Neurodegenerative diseases, such as Parkinson's, Alzheimer's, and Huntington's, are associated and correlated with protein aggregation and accumulation of misfolded proteins in inclusion bodies. For many years, protein aggregation was considered a random process by which misfolded proteins stick to each other to form inclusions[1] (imagine a bundle of hairs haphazardly piling up in a corner of a room). Moreover, protein aggregates were thought to be toxic agents and the cause for neuronal dysfunction and death. However, recent studies, using advanced methods (i.e. Fluorescence microscopy), show that protein aggregation may actually be a tightly regulated, organized process, by which the cell protects itself from toxic proteins by sequestration to inclusion bodies.[2] In 2008, Daniel Kaganovich showed that eukaryotic cells sort misfolded proteins into two distinct inclusion bodies in a well-managed cellular process:[3]

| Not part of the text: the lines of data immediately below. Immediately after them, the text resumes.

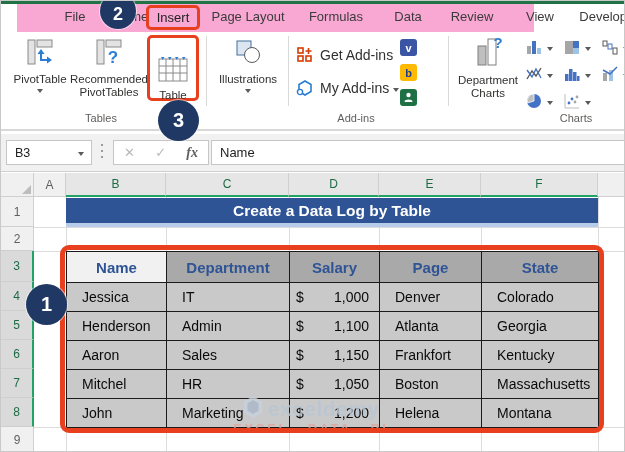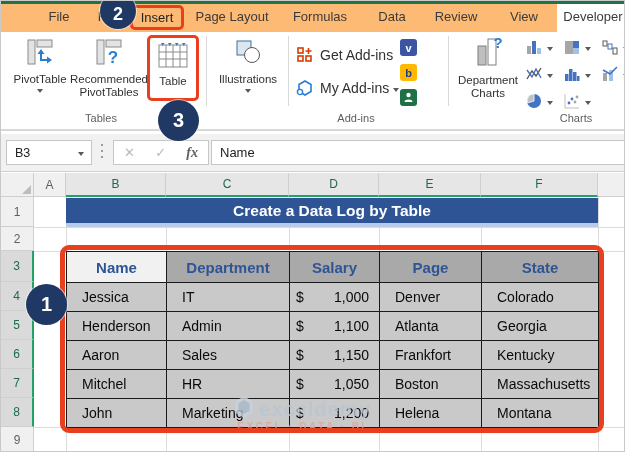"File" .tabbar { background: #fdba74 -> #f9a8d4; left: 0 -> 16px; width: 556px -> 517px }
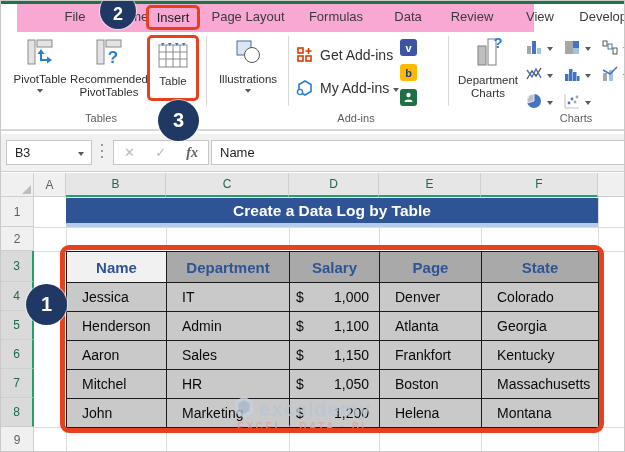"Table" .table-btn { padding-top: 3px -> 17px }
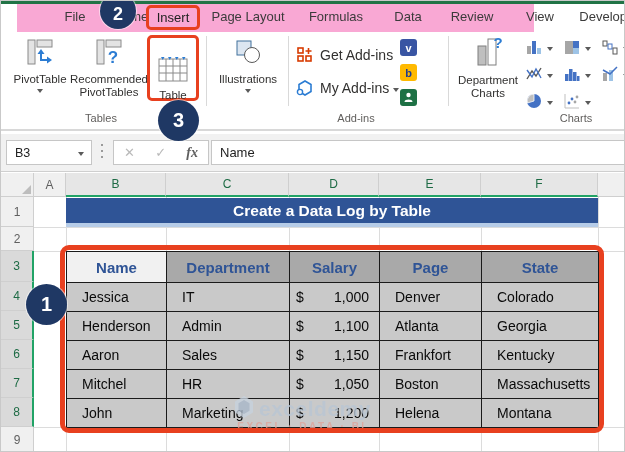"EXCEL · DATA · BI" .wm-tag { font-size: 10px -> 13px }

- The JUNQ (JUxta Nuclear Quality control compartment)
- The IPOD (Insoluble Protein Deposit)
JUNQ and IPOD are evolutionarily conserved, and are found in specific and defined cellular sites. Delivery of misfolded, aggregated proteins to JUNQ and IPOD require an intact cytoskeleton and specific cellular quality control components, such as Heat Shock Proteins (HSPs).[4] The partition into the two distinct inclusion bodies is due to the different handling and processing of different kinds of misfolded proteins (e.g. ubiquitinated vs. non-ubiquitinated proteins). Segregation of toxic protein aggregates into JUNQ and IPOD inclusion bodies is a means by which mammalian cells can be rejuvenated through asymmetric division.[5]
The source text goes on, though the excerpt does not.